The Christmas Day attempt to blow up a Northwest Airlines flight over Detroit has shown exactly how ineffective most of the post-September 11 security measures have been in providing actual security, even as passengers flying in its aftermath experience even more stringent security theater.
“The system has worked really very, very smoothly over the course of the past several days,” Homeland Security secretary Janet Napolitano said Sunday in media interviews. “In many ways, this system has worked.”
Today she backed off of those assertions. “Our system did not work in this instance,” she told NBC. “No one is happy with that.”

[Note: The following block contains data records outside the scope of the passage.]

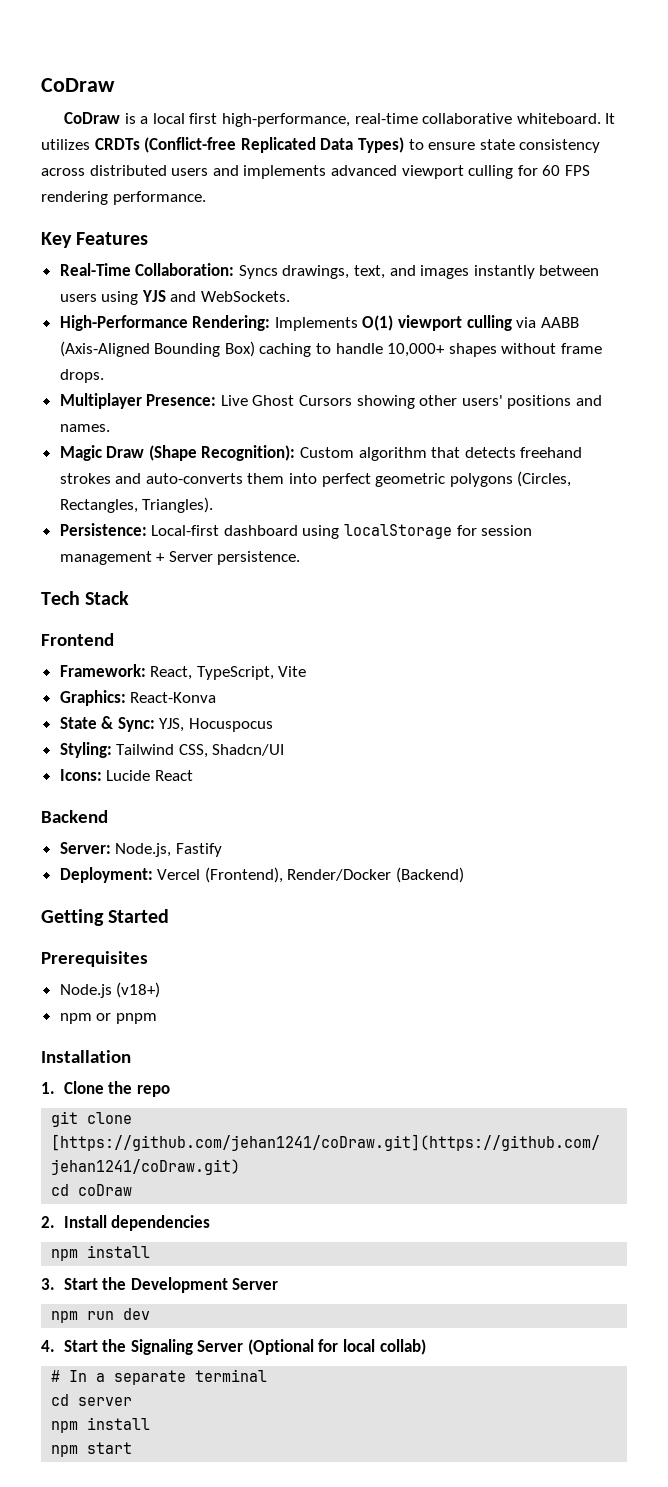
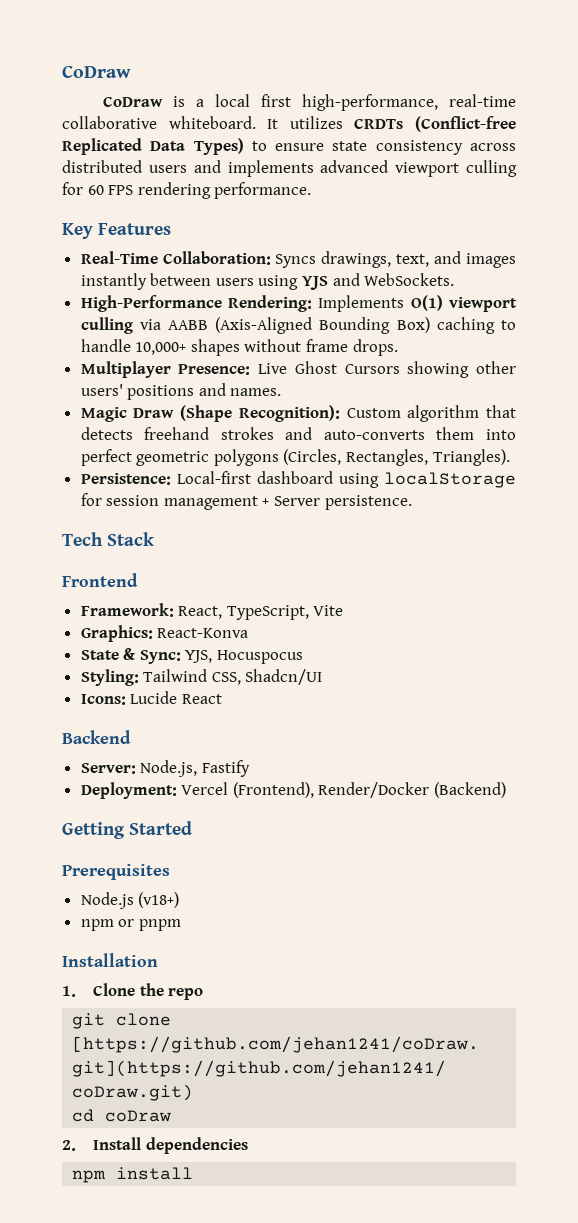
- 3. Start the Development Server
- npm run dev
- 4. Start the Signaling Server (Optional for local collab)
- # In a separate terminal
- cd server
- npm install
- npm start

Now that many of the details of what took place have emerged, we can see exactly how this so-called security failed.
Umar Farouk AbdulMutallab, 23, of Nigeria, attempted to detonate a powerful explosive sewn into his underwear while on Northwest Airlines flight 253 from Amsterdam to Detroit as the flight was preparing to land Christmas Day. His chemical detonator failed to set off the explosive, and the passengers and flight crew put out the fire and restrained him.

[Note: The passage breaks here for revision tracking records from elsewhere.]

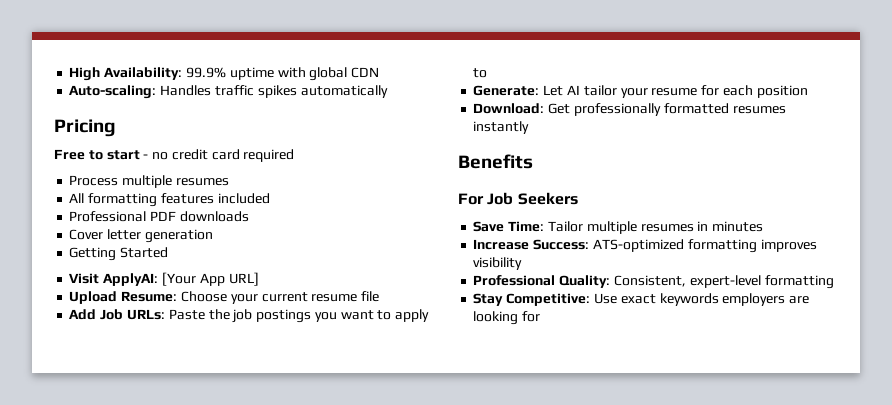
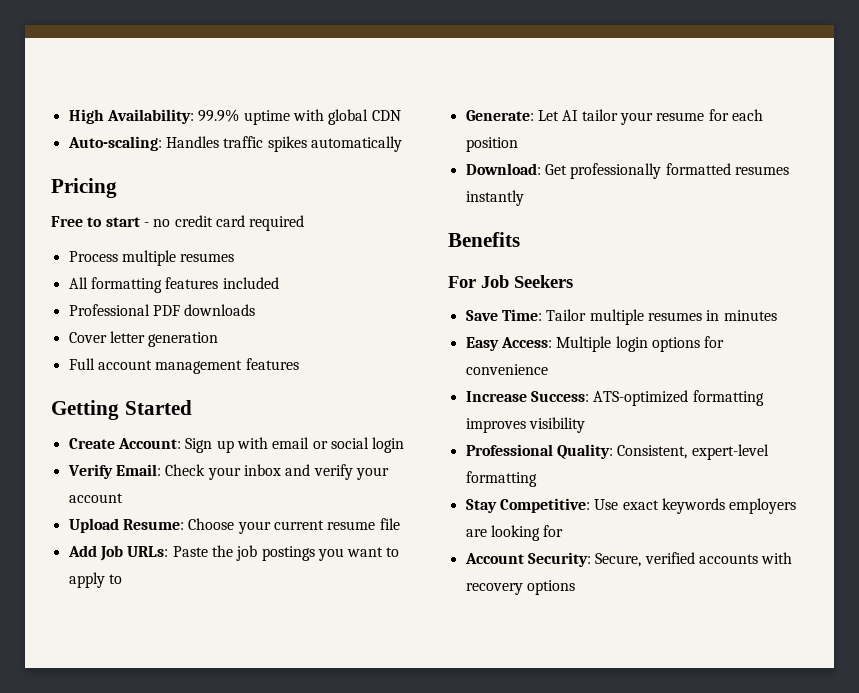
+ Full account management features
  Getting Started
- Visit ApplyAI: [Your App URL]
+ Create Account: Sign up with email or social login
+ Verify Email: Check your inbox and verify your account
+ Easy Access: Multiple login options for convenience
+ Account Security: Secure, verified accounts with recovery options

It is currently believed that AbdulMutallab was radicalized while at university in London. He is alleged to have traveled to Yemen earlier this year for terrorist training, and at the time told his family that he was cutting off all ties with them. In recent years Yemen has emerged as a terrorist hotbed which its government has been unable to control, leading the United States to lend military assistance.
At the time, his parents reported his behavior to the U.S. embassy in Lagos, Nigeria, and he was placed in the Terrorist Identities Datamart Environment database, which contains pretty much everything the U.S. knows about known or suspected terrorists. Much of the information in the database is incomplete and inaccurate. Despite the fact that AbdulMutallab had a valid U.S. visa, which should have caused his information to be forwarded to the Terrorist Screening Center for possible inclusion in the selectee list or no-fly list, this did not take place.
On Christmas Eve, AbdulMutallab returned to Lagos and bought a ticket to Detroit via Amsterdam. The Homeland Security database gave him the green light to fly.
The only two things that have actually improved aviation security, says security expert Bruce Schneier, are reinforced cockpit doors and passengers who resist attempted attacks. “This week, the second one worked over Detroit,” he wrote.
None of the security measures that actually work require the massive Homeland Security bureaucracy, the nearly irreversible loss of privacy and freedom, the misidentification of thousands of innocent Americans as potential terrorists, or even taking off your shoes.
The biggest failure of all, of course, is the one nobody is talking about: the U.S. foreign policy of interfering in the Middle East and manufacturing terrorists out of thin air by making enemies of ordinary people. Until the U.S. changes its foreign policy, expect more terrorist attacks.
Given the fact that most of the many layers of “security” the government provides are ineffective, useless, or just simple security theater, it’s going to be up to the rest of us to provide for our own security, as best we can.